Les contes de fées de notre enfance avaient pour principe une histoire gentille et sirupeuse et une fin généralement heureuse, concrétisée par la promesse d’une nombreuse progéniture. Mais ici, le conte de fées tourne au drame. La sorcière, plus possessive que méchante, est brûlée vive par les villageois. Ceux-ci, hormis le ménestrel, sont violents, fourbes et n’acceptent aucune différence. Quant aux héros, jeunes adultes sans nom (« le fils d’un roi » et « la gardeuse d’oies »), ils tombent amoureux à la suite d’une brève rencontre fortuite, et sous la menée du ménestrel idéaliste, prétendent régner. Confrontés à des problèmes d’adultes, de reconnaissance et de légitimité, face au peuple qui n’admet pas un roi porcher et une reine gardeuse d’oies, ils sont chassés, avant de mourir d’épuisement, de faim et de froid – et du pain empoisonné par la sorcière – dans la montagne glacée.

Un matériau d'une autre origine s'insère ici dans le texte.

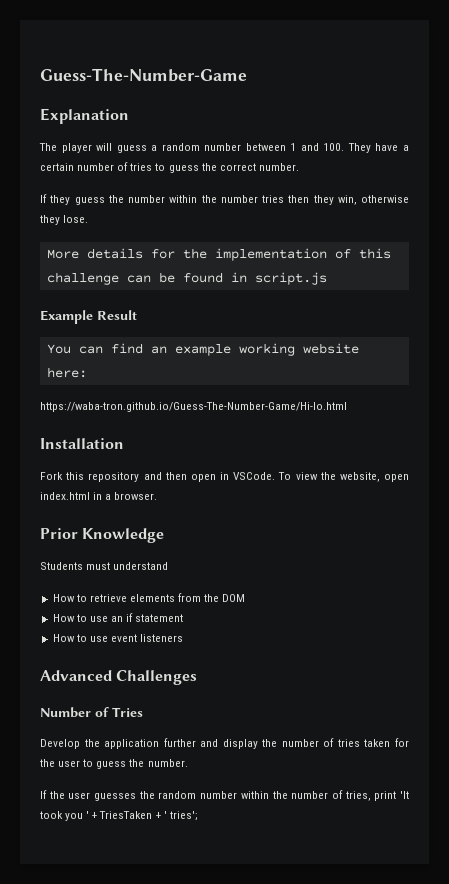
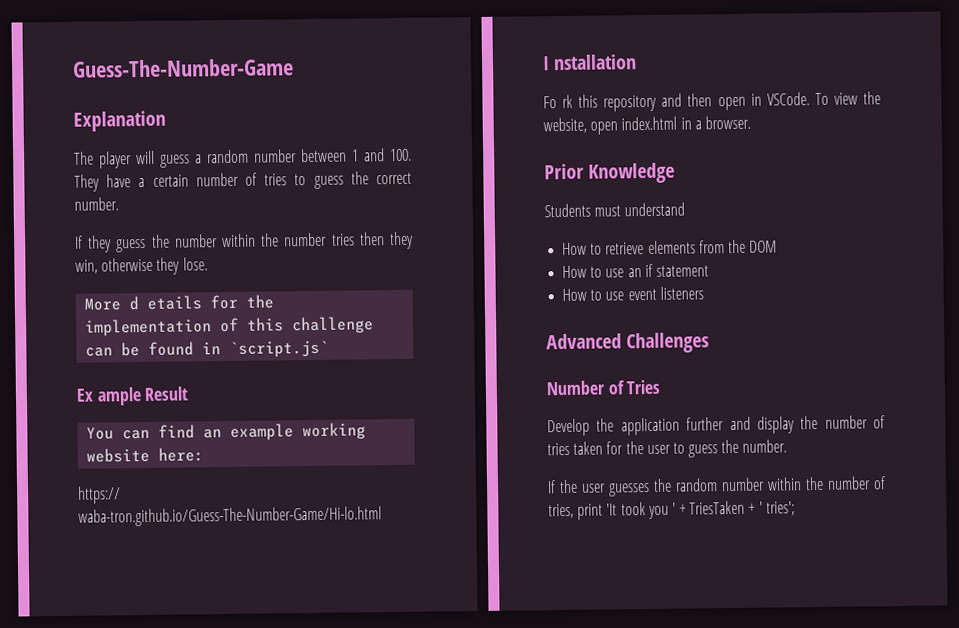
[86,248,143,259] details -> [129,295,203,311] d etails
[254,272,327,285] [40,310,93,324] script.js // Example -> [229,340,330,358] [76,387,142,406] `script.js` // Ex ample
[40,402,347,412] [40,438,124,449] [40,472,63,480] https://waba-tron.github.io/Guess-The-Number-Game/Hi-lo.html // Installation // Fork -> [78,486,121,504] [78,506,382,527] [542,54,638,71] [543,94,574,109] https:// waba-tron.github.io/Guess-The-Number-Game/Hi-lo.html // I nstallation // Fo rk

Comme les contes de fées ont toujours une morale, celui-ci ne manque pas à la règle, en montrant que les princes et princesses n’ont pas toujours la vie facile lorsqu’on les sort du cocon hyper-protecteur où ils sont habituellement élevés, et qu’une fois confrontés à un milieu hostile fait de gens bêtes et intolérants, ils n’ont pas les armes pour lutter.